Mas, além da imagem da besta (e das bestas), há um outro animal: um Cordeiro (cf. 14,1). É imagem do Cristo. O Leão da tribo de Judá é apresentado manso e humilde, frágil e indefeso, como um Cordeiro imolado (cf. 5,6). É uma imagem fascinante! O que pode um cordeiro contra um animal como a besta, com corpo de leopardo, patas de urso e boca de leão? O que pode um Cordeiro imolado, cujo lado estará continuamente ferido, aberto, contra um animal que, ferido mortalmente, volta a viver, como que ressuscitando sempre? O que pode a fé num Deus crucificado e impotente contra o mundo atual, com sua pretensa ciência, sua tecnologia, seu poder de persuasão e comunicação, sua riqueza de recursos e argumentação?

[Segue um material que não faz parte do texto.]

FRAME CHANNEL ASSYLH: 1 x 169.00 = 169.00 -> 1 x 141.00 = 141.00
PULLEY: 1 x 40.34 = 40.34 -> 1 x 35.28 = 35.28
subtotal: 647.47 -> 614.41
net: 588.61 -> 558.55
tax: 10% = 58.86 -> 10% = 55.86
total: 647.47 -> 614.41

O que pode a fraqueza do Evangelho contra um mundão que entra sem pedir licença em nossas casas e nossas vidas, impregna o nosso coração e invade famílias, destrói ideais e subverte valores?

E, no entanto, é o Cordeiro imolado – eternamente imolado, de cujo lado saem a água do Batismo e o sangue da Eucaristia -, que vencerá a besta que sempre teima em curar suas feridas. É o Cordeiro imolado que estará sempre de pé, vitorioso. Ele, que pode aquietar nossos sonhos, realizar nossos mais profundos anseios de vida, beleza, verdade, paz, amor e eternidade. É o Cordeiro quem nos apascentará e nos conduzirá às fontes da Vida… O Cordeiro que parece frágil, derrotado, ferido de morte.

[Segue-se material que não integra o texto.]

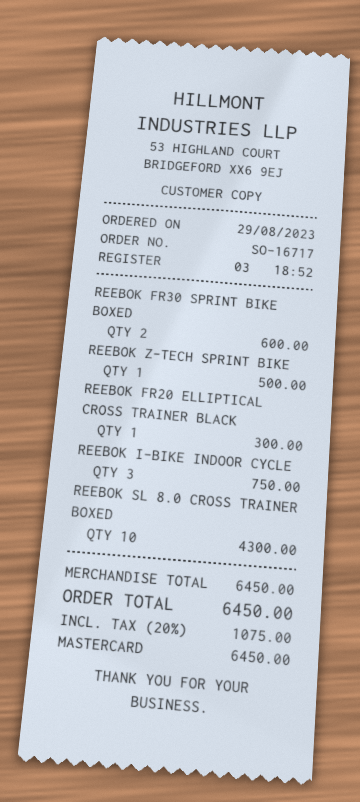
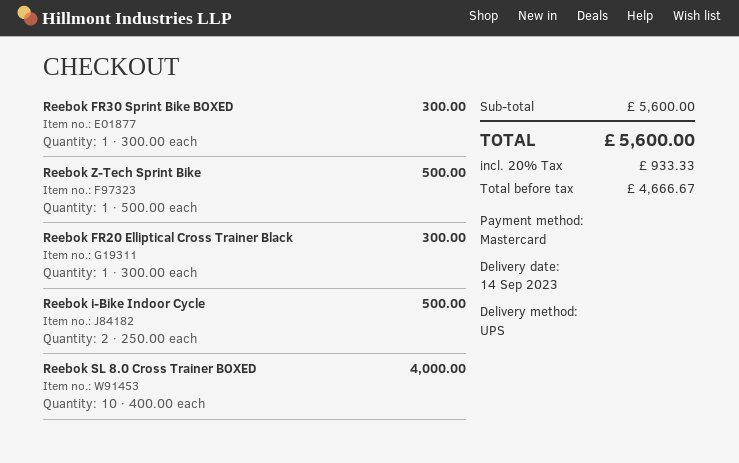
REEBOK FR30 SPRINT BIKE BOXED: 2 for 600.00 -> 1 for 300.00
REEBOK I-BIKE INDOOR CYCLE: 3 for 750.00 -> 2 for 500.00
REEBOK SL 8.0 CROSS TRAINER BOXED: 10 for 4300.00 -> 10 for 4000.00
subtotal: 6450.00 -> 5600.00
tax: 20% = 1075.00 -> 20% = 933.33
total: 6450.00 -> 5600.00

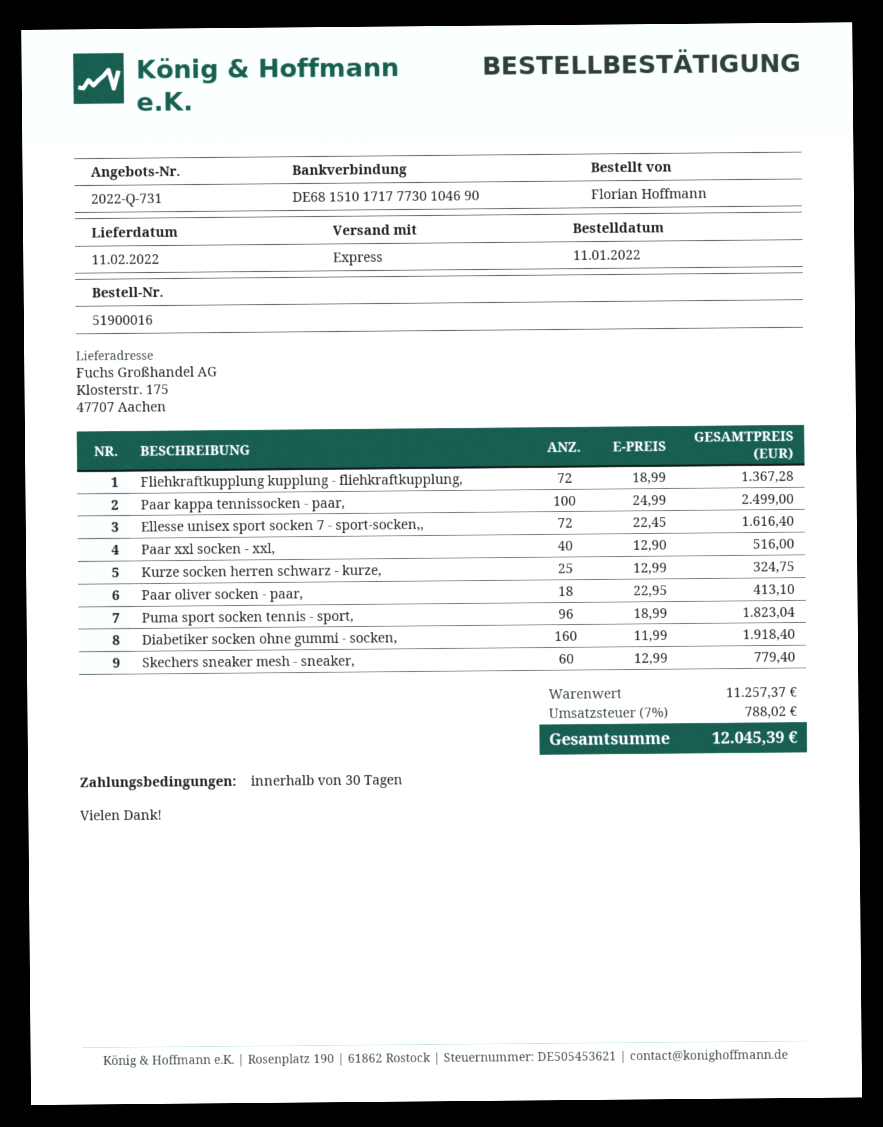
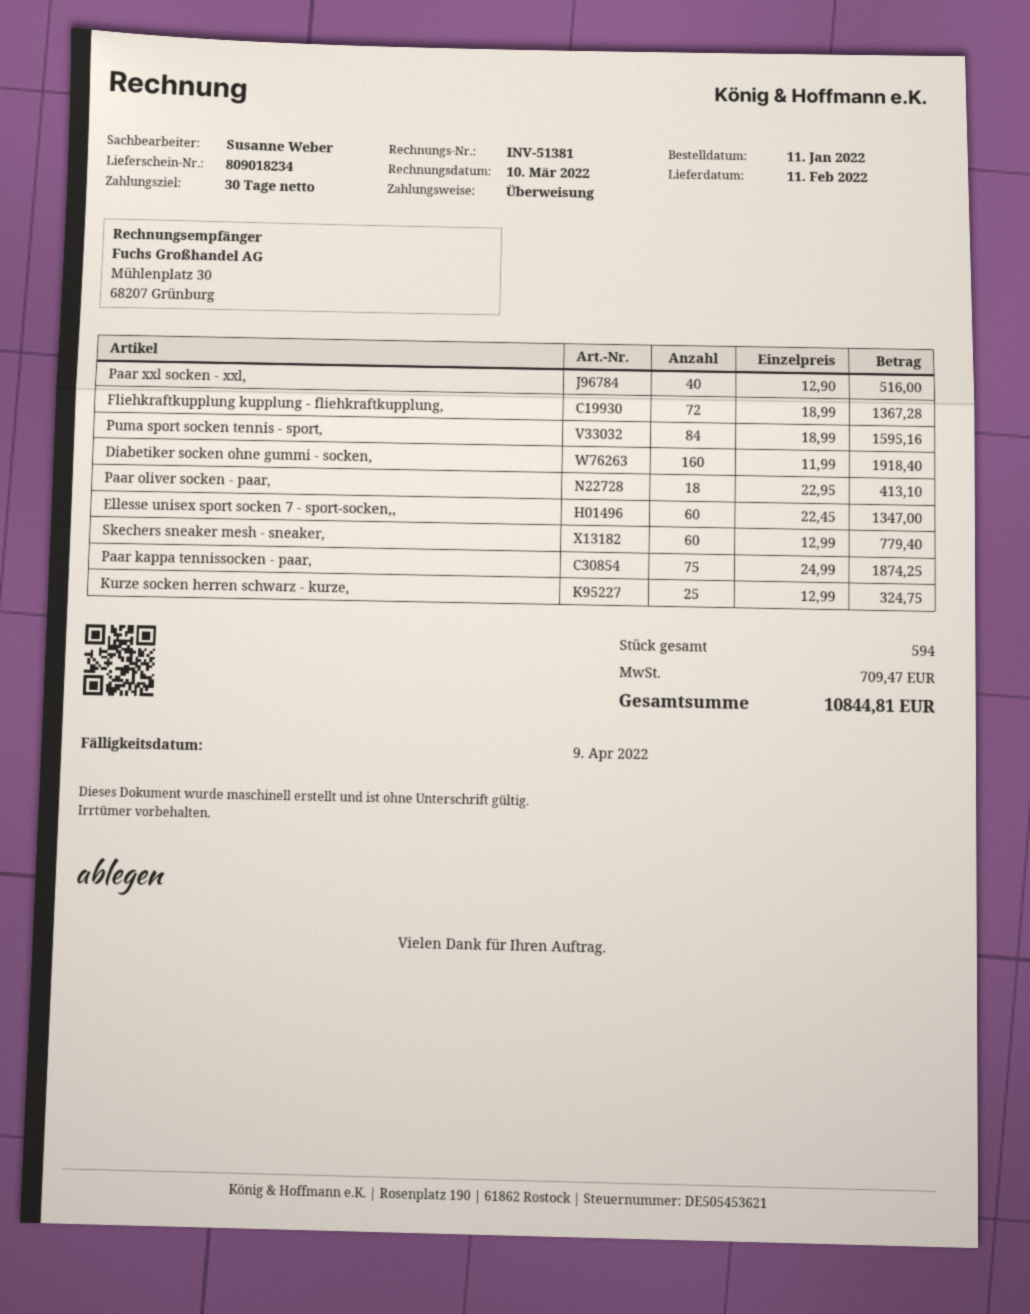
Paar kappa tennissocken - paar,: 100 x 24.99 = 2499.00 -> 75 x 24.99 = 1874.25
Ellesse unisex sport socken 7 - sport-socken,,: 72 x 22.45 = 1616.40 -> 60 x 22.45 = 1347.00
Puma sport socken tennis - sport,: 96 x 18.99 = 1823.04 -> 84 x 18.99 = 1595.16
tax: 788.02 -> 709.47
total: 12045.39 -> 10844.81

Meu caro “Irmão e companheiro na tribulação, na realeza e na perseverança em Jesus” (Ap 1,9), quis partilhar com você esta meditação porque muitas vezes nos iludimos na busca de um cristianismo triunfalista, que de modo pagão, imagina um poder de Deus, um triunfo do Cristo numa moldura de grandeza humana, de prestígio, de aliança com os grandes, de capitulação e adulação ante as ideologias e modas politicamente corretas e de reconhecimento pelo mundo. Não é nem pode ser esse o caminho!

O cristão deve ser livre e libertador! Livre porque, sabendo apreciar e valorizar tudo quanto de bom o mundo oferece, não se encanta com nada, não atola seu coração em nada, porque sabe que tudo passa e é provisório… O cristão também não teme as bestas, não se admira nem se dobra ante sua grandeza. Por isso mesmo, é nosso dever, com paciência, humor e firmeza, denunciar todos os projetos humanos que tenham a aparência de solução definitiva, caminho mágico, verdade suprema para a humanidade. Só em Cristo, o Cordeiro imolado, o cristão ancora a sua vida e a sua esperança.

Cuidemos de ser precavidos com as bestas. Cuidemos de não nos entusiasmar demais com as modas do momento, absolutizando aquelas coisas que passam tão depressa e são humanamente ilusórias. Cuidemos de ser inteligentes para viver o presente intensamente, mas com o coração atento à Eternidade. Cuidemos de viver como aqueles que – usando ainda uma imagem do Apocalipse – “estão inscritos no livro da Vida do Cordeiro” (21,27).